Web interface edit records:
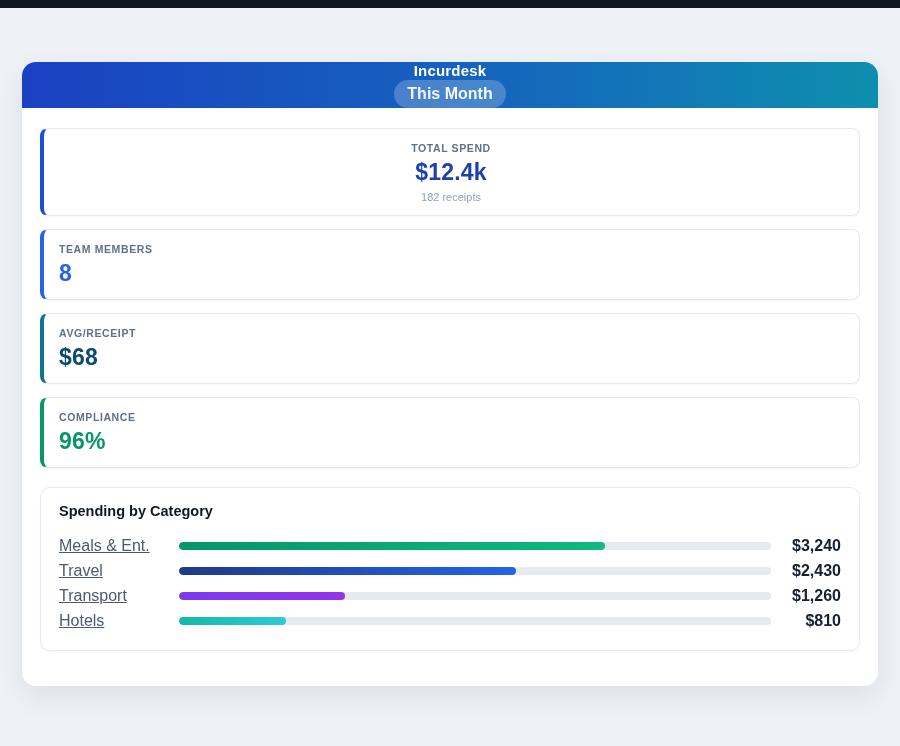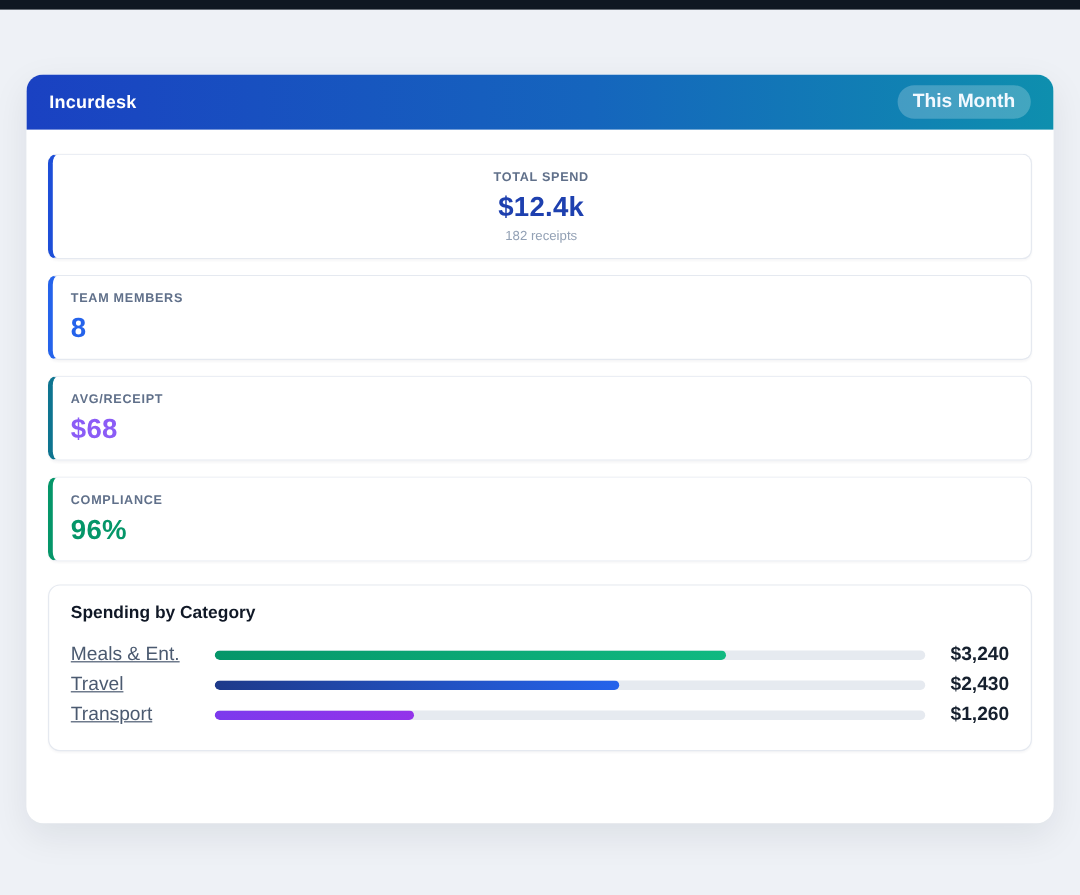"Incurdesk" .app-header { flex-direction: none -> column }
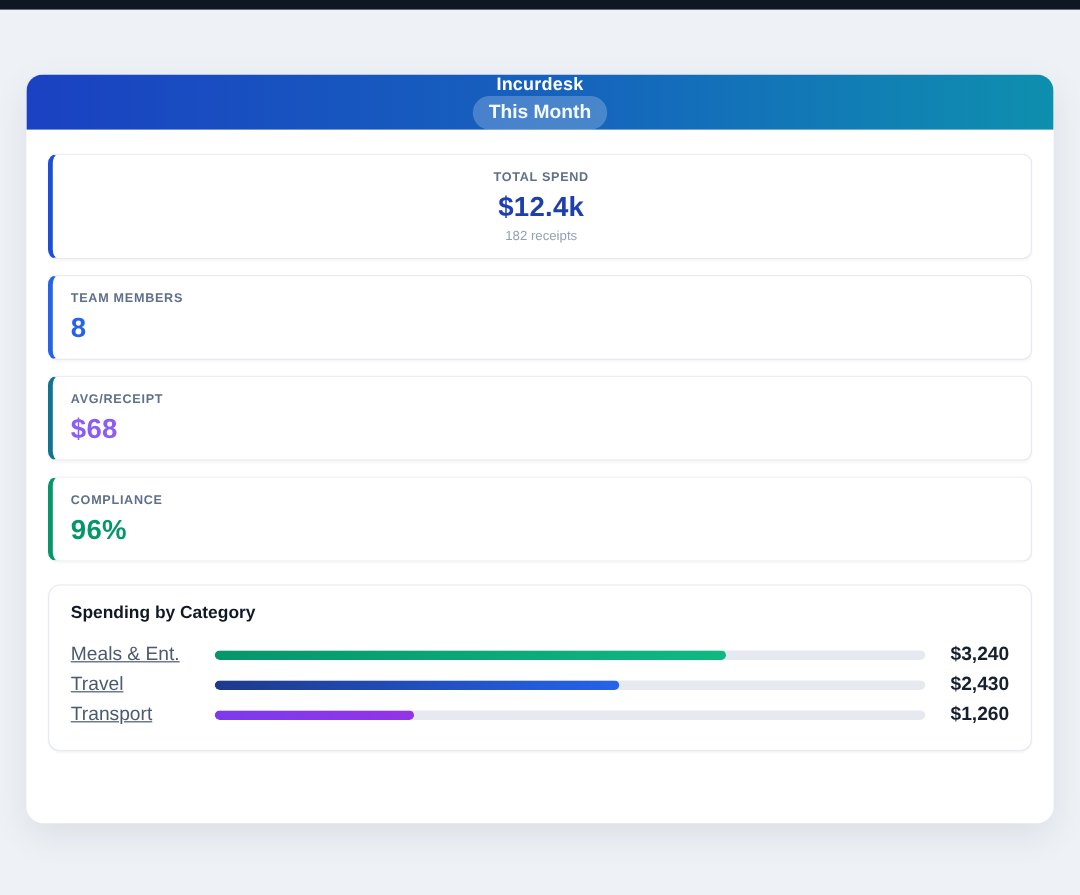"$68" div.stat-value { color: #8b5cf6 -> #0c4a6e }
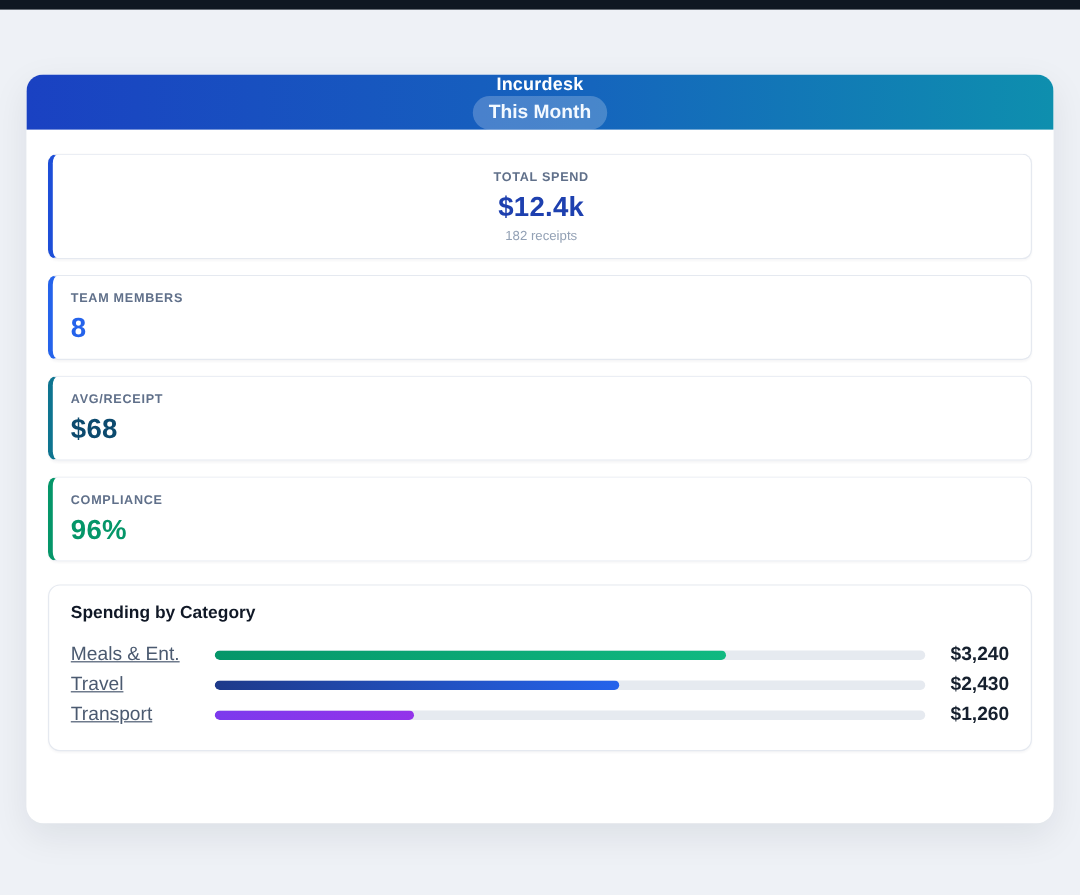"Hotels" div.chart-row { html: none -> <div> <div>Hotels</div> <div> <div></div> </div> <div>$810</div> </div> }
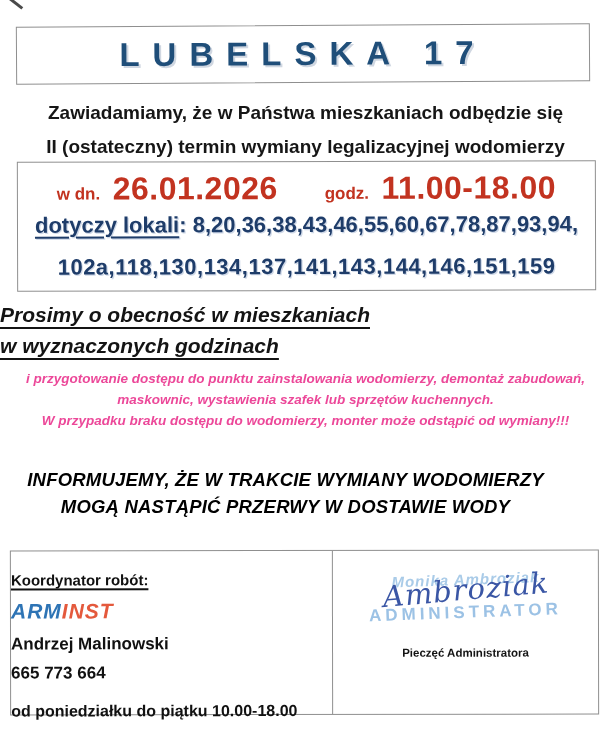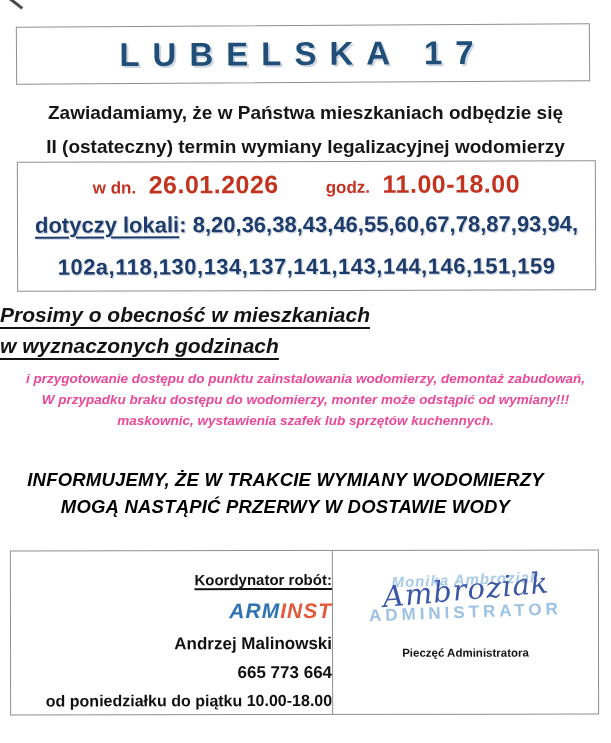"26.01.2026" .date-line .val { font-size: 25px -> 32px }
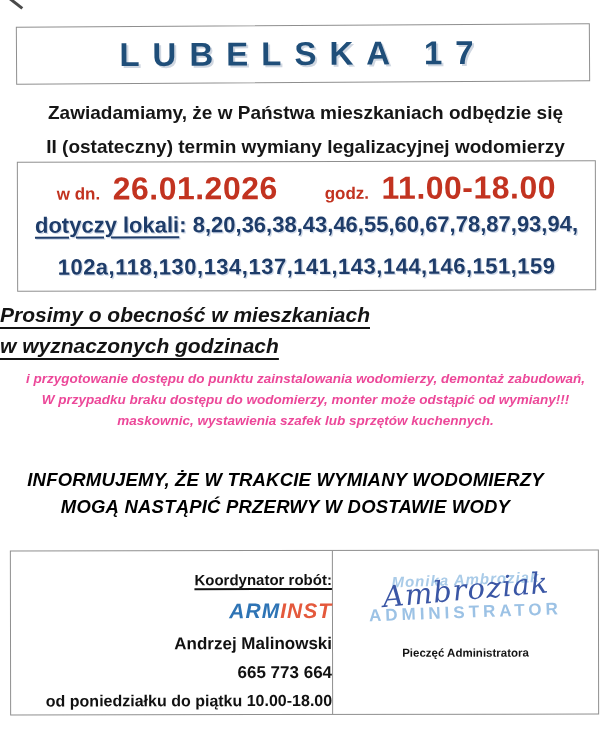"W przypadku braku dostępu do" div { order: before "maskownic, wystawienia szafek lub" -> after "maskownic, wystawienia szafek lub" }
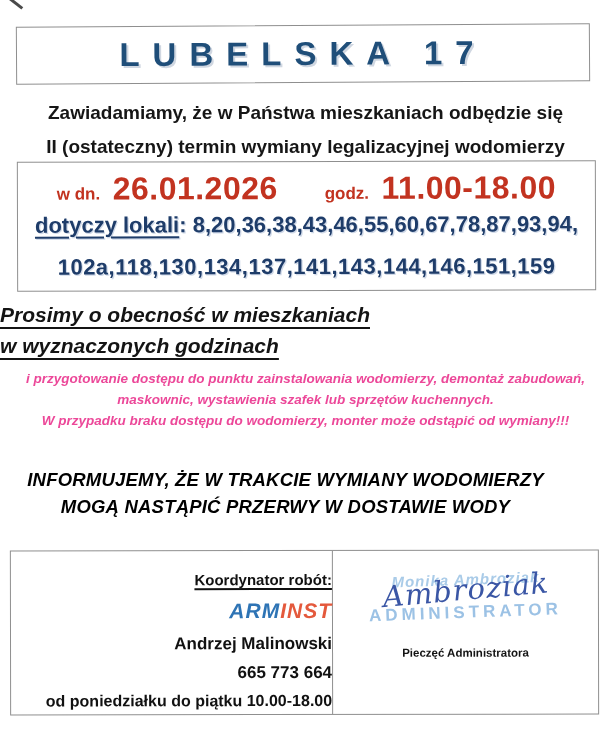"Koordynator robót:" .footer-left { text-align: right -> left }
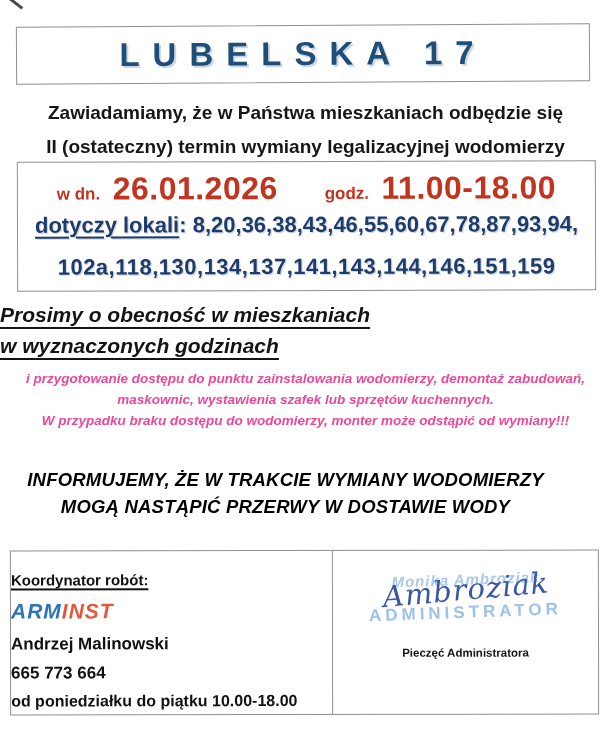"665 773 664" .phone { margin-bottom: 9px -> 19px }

Activity:
Give again, word for word, only the lines from the one with "html: none ->" through the last line of the entries, both included; no pictures go in the copy.

Solution to this problem:
"Hotels" div.chart-row { html: none -> <div> <div>Hotels</div> <div> <div></div> </div> <div>$810</div> </div> }
"26.01.2026" .date-line .val { font-size: 25px -> 32px }
"W przypadku braku dostępu do" div { order: before "maskownic, wystawienia szafek lub" -> after "maskownic, wystawienia szafek lub" }
"Koordynator robót:" .footer-left { text-align: right -> left }
"665 773 664" .phone { margin-bottom: 9px -> 19px }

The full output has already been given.